Juventudes Comunistas y la escenografía del odio. Por Jorge Ramírez

Cientista Político. Libertad y Desarrollo.

En tiempos donde el discurso matriz de la izquierda ha mutado hacia una auténtica paranoia sobre el eventual arribo de la “ultraderecha” al poder, y donde cualquier provocación contraria al consenso socialdemócrata pasa a ser denunciada como discurso de odio, lo cierto es que cuando los signos de violencia provienen desde la izquierda, se activa una retórica velada de justificación bajo modalidad de “empate” histórico del tipo: “nadie alecciona al Partido Comunista sobre violencia política, porque nosotros la sufrimos”.


Dos muñecos con las imágenes de los candidatos presidenciales Kast y Kaiser yacen colgados boca abajo, con amarras en los tobillos y vistosos brazaletes con la esvástica nazi. La “representación” se enmarcó en el contexto de las manifestaciones del Día del Trabajador y fue difundida masivamente por una publicación en la cuenta de Instagram de las Juventudes Comunistas de Santiago, con música incidental del himno del Frente Patriótico Manuel Rodríguez, cuyo estribillo versa: “Vuelve encendiendo la guerra necesaria, trae en las manos el fuego que castiga, viene y va con sus milicias invisibles…”.

No es la primera vez que, en el ciclo político reciente, una parte de la izquierda ejerce violencia política de esta naturaleza. Como si no hubiera sido suficiente con las profanaciones patrimoniales y cívicas del estallido de 2019 y el asedio violento a un gobierno democráticamente electo, durante la última segunda vuelta presidencial, bajo los escombros del monumento al general Baquedano —previamente vandalizado por grupos afines— se instaló la imagen del entonces candidato José Antonio Kast, perforado por una bala en la sien.

Por supuesto, estos hechos generan cierta incomodidad en la opinión pública: algunos tuits y una que otra declaración tibia por parte de la izquierda. Pero más allá de eso, poco o nada ocurre. Lo llamativo es que ha sido precisamente ese sector político el que más esfuerzo ha puesto en teorizar que la violencia política no se limita a la agresión física, sino que también se expresa en discursos de odio y en formas simbólicas, estructurales y culturales.

Sin embargo, hoy parece hacer oídos sordos ante manifestaciones de este calibre. De hecho, en las declaraciones oficiales del Partido Comunista, tanto de su secretario general, Lautaro Carmona, como de sus juventudes, ha primado la lógica del descarte, negándose a condenar el trasfondo de los hechos.

El problema, por tanto, no es sólo la escena dantesca, sino la impunidad política y cultural con que opera. Lo que en otros países democráticos provocaría un escándalo transversal, aquí se naturaliza como parte de un pseudo folclore de tinte contestatario.

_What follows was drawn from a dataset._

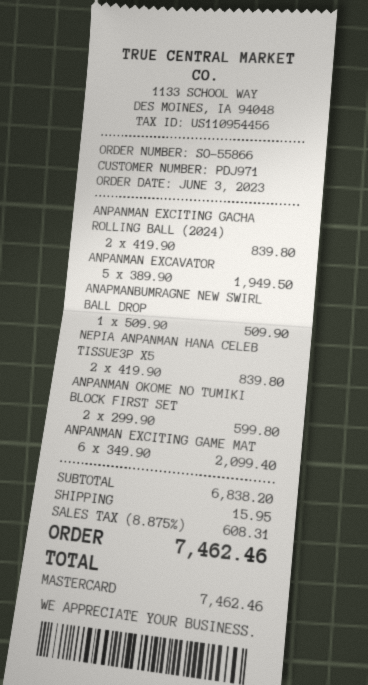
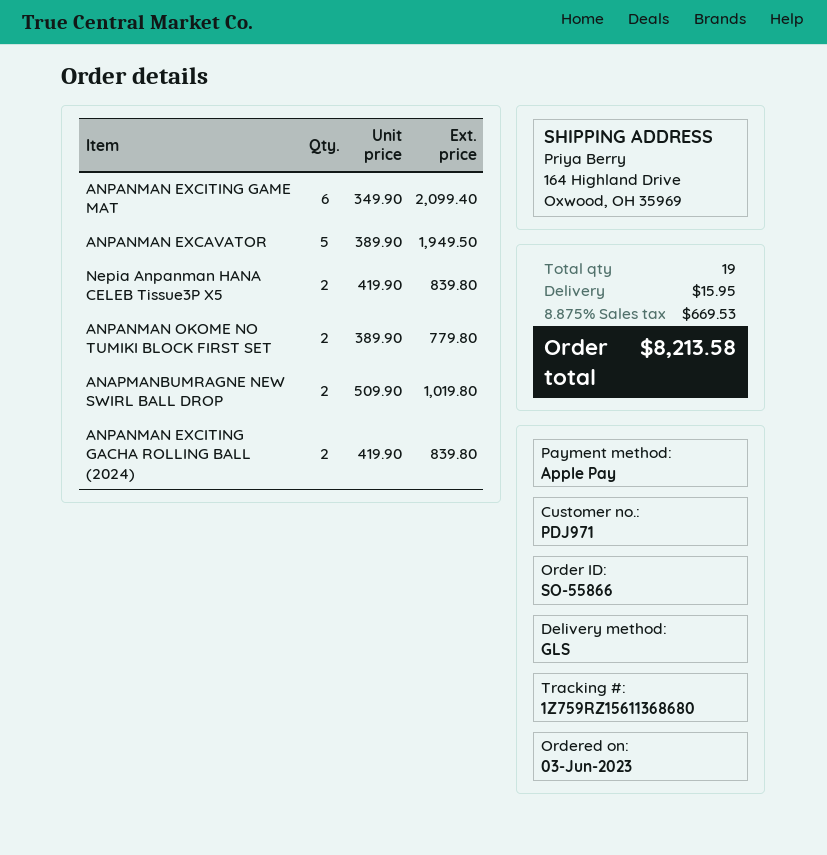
payment method: Mastercard -> Apple Pay
ANAPMANBUMRAGNE NEW SWIRL BALL DROP: 1 x 509.90 = 509.90 -> 2 x 509.90 = 1019.80
ANPANMAN OKOME NO TUMIKI BLOCK FIRST SET: 2 x 299.90 = 599.80 -> 2 x 389.90 = 779.80
tax: 8.875% = 608.31 -> 8.875% = 669.53
total: 7462.46 -> 8213.58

Ni hablar de la ignorancia que revela su contenido, porque si algo tienen en común el nacionalsocialismo y el comunismo es la raíz totalitaria que los anima, como bien describió Friedrich Hayek en Camino de servidumbre.

En tiempos donde el discurso matriz de la izquierda ha mutado hacia una auténtica paranoia sobre el eventual arribo de la “ultraderecha” al poder, y donde cualquier provocación contraria al consenso socialdemócrata pasa a ser denunciada como discurso de odio, lo cierto es que cuando los signos de violencia provienen desde la izquierda, se activa una retórica velada de justificación bajo modalidad de “empate” histórico del tipo: “nadie alecciona al Partido Comunista sobre violencia política, porque nosotros la sufrimos”.

George Orwell lo escribió con escalofriante precisión en uno de sus ensayos políticos: “El lenguaje político está diseñado para que las mentiras suenen veraces y el asesinato respetable”. Y eso es exactamente lo que gestos como los del 1 de mayo van construyendo: una puesta en escena que simula la defensa de la democracia, mientras se celebran o se validan, por acción u omisión, imaginarios de ajusticiamiento político. Todo protagonizado por una fracción juvenil de un partido con prontuario en materia de violencia política —y que también la vivió en carne propia—, que es parte del gobierno, posee representación parlamentaria y recibe financiamiento público.

Si la misma escena de muñecos colgados aludiera a candidaturas de izquierda y hubiera sido difundida por las juventudes de un partido de derecha, probablemente no estaríamos hablando de una performance desafortunada. Se hablaría de un atentado contra la democracia. Porque esta escenografía del odio no es sólo teatralidad ideológica, sino un ensayo peligroso de lo que algunos anhelan: la destrucción del adversario como espectáculo político.